Guyana has already declared 17% of its land surface as an area of Environmental Protection and this includes the Iwokrama Rainforest Reserve; Kaieteur National Park; Shell Beach Protected Area; Kanuku Mountains Protected Area; and Konashen Amerindian Protected Area.
Then, there is the Low Carbon Development Strategy (LCDS) which is concerned with Climate Change and anti-pollution. The Strategy has integrated biodiversity considerations within its planning and activity. The LCDS has been able to earn a generous income from which Amerindian communities have benefited. The Guyana LCDS has pioneered a model which other countries are now using.
The Guyana Forestry Commission is responsible for the Sustainable Forestry and Biodiversity Programe. The Commission sets the criteria for forest sector operators who have to demonstrate their commitment to maintaining, conserving and enhancing Biodiversity at landscape, ecosystems, species and genetic levels.
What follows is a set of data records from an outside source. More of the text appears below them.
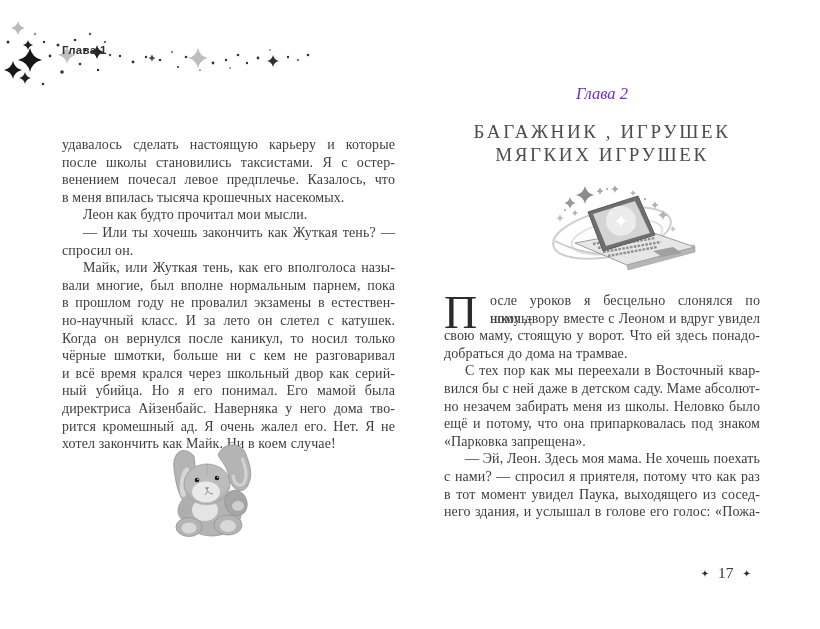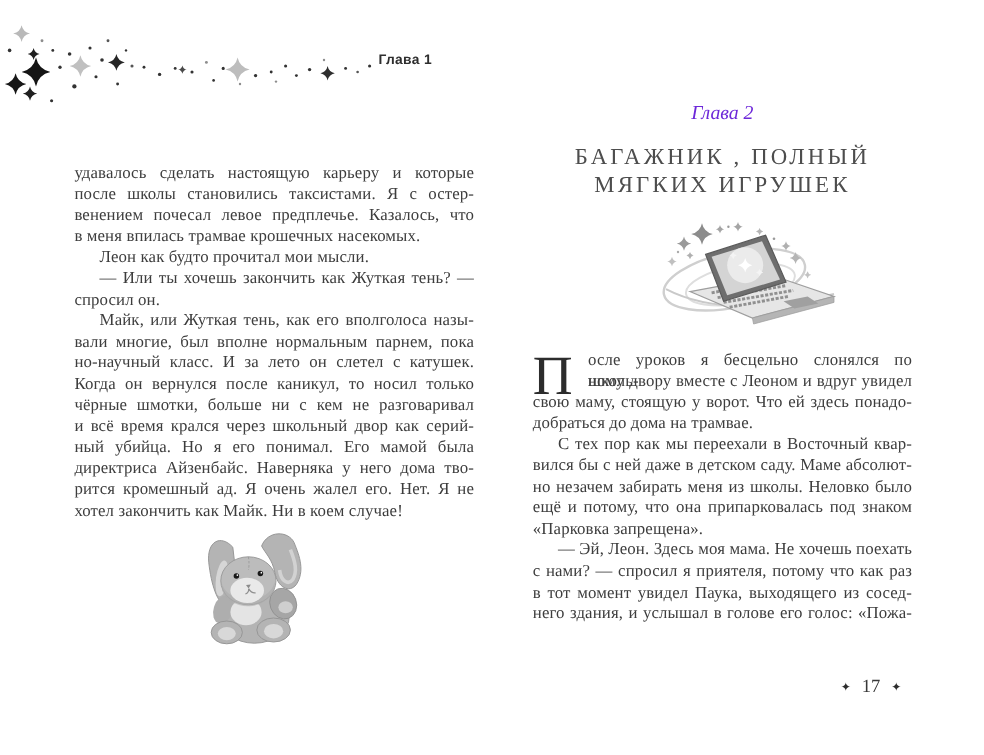"Глава 1" .running-head { text-align: right -> left }
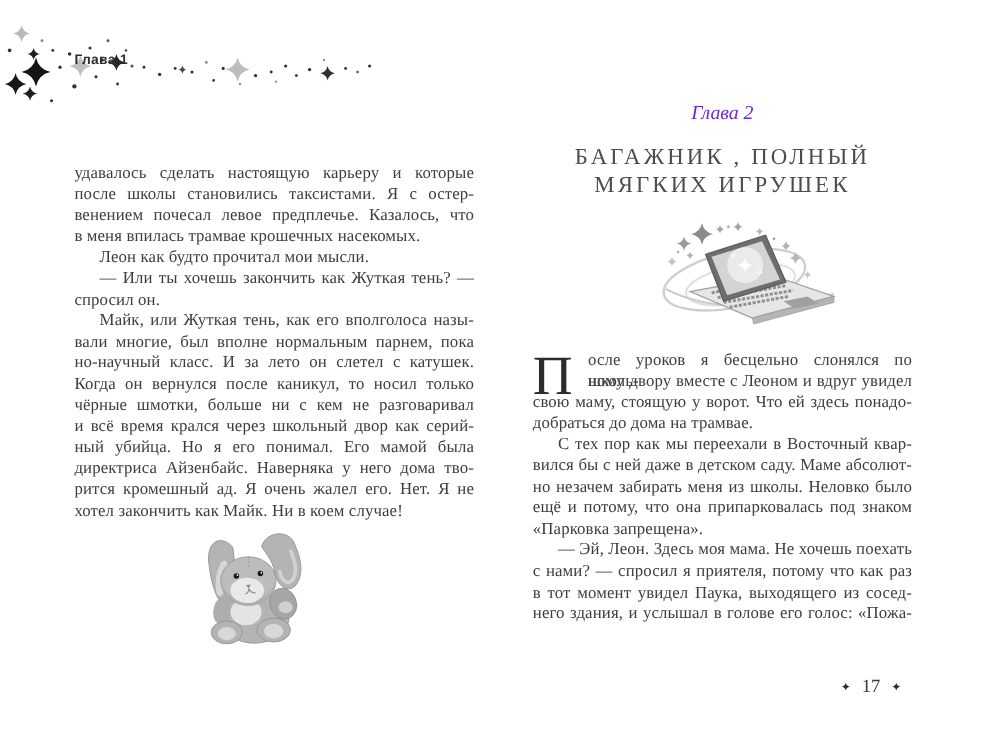"БАГАЖНИК , ПОЛНЫЙ" div { text: ПОЛНЫЙ -> ИГРУШЕК }
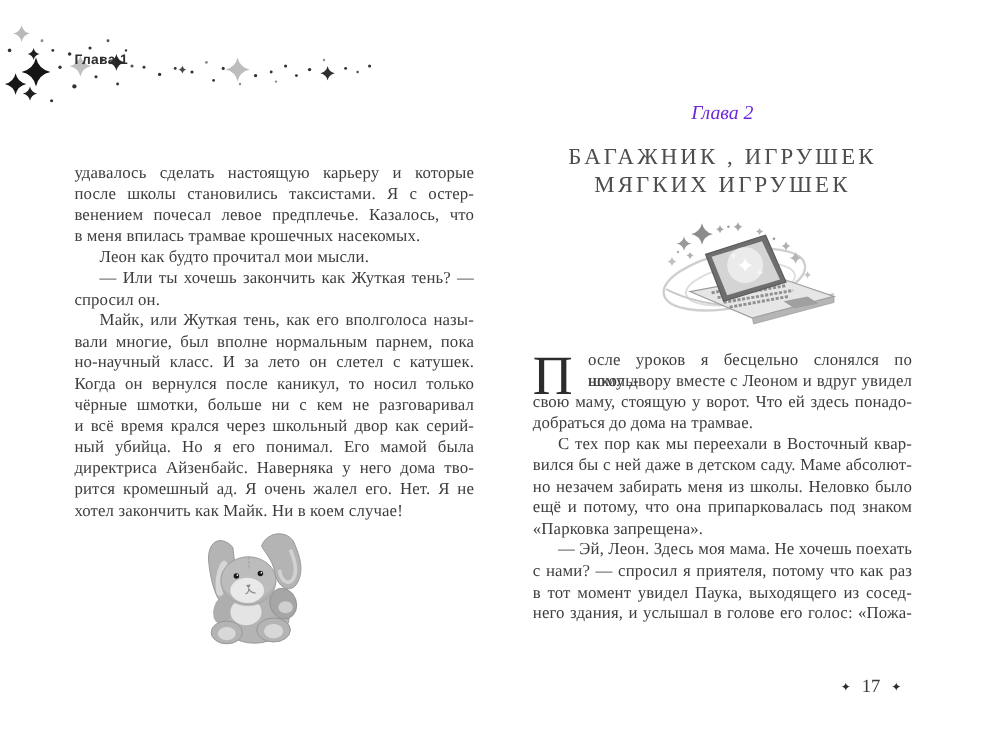"в меня впилась трамвае крошечных" div.line { text: трамвае -> тысяча }
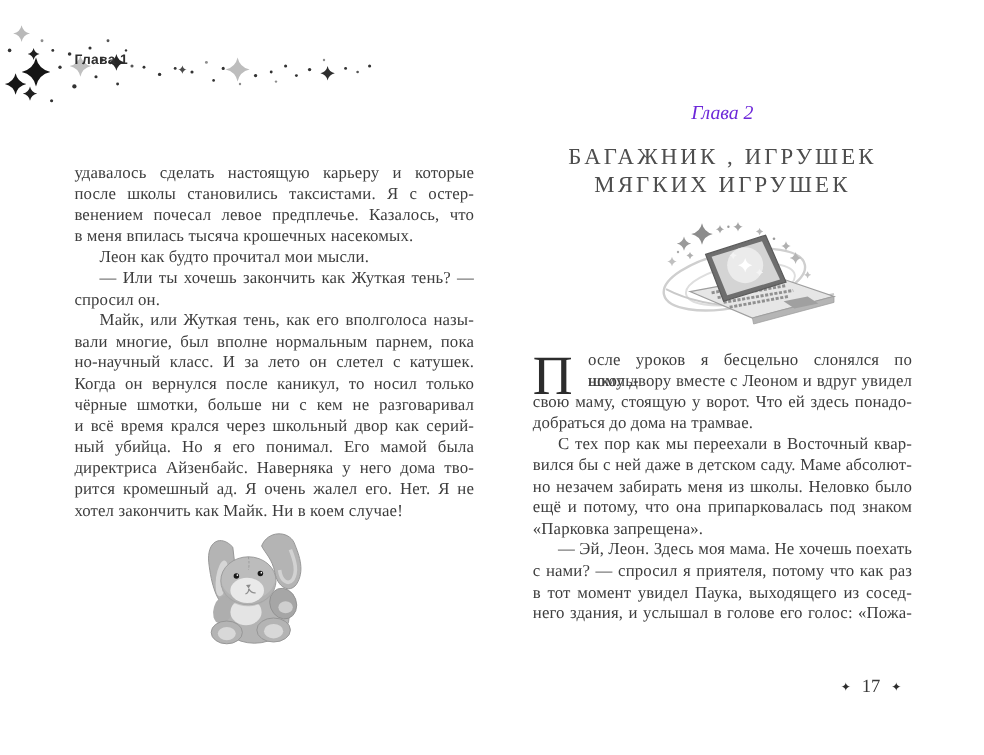"в прошлом году не провалил" div.line { html: none -> <div>в прошлом году не провалил экзамены в естествен-</div> }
It is underscored that operators have to protect threatened and endangered species and cooperate in the prohibition of the exploitation of threatened species for commercial purpose. This dovetails with the responsibilities of the Guyana Wildlife Conservation and Management Commission (GWCM), which works to stamp out illegal wildlife trafficking and help to preserve Biodiversity.
Finally, there are two important projects in which Guyana is involved to which it is committed: Mainstreaming Biodiversity in Mining (MBIM) which enhances the management of small-scale gold mining with responsible mining techniques such as reducing mercury contamination; and the Prevention of Marine Litter in the Caribbean Sea (PROMAR), which aims to reduce the flow of plastic waste into the marine environment from land or coastal areas. Though Guyana has an Atlantic and not a Caribbean Sea littoral, Guyana’s participation as a “Caribbean territory” is well understood. Such plastic waste derived mostly from packaging material, sicken and kill seabirds, whales, fish and turtles which unsuspectingly eat them.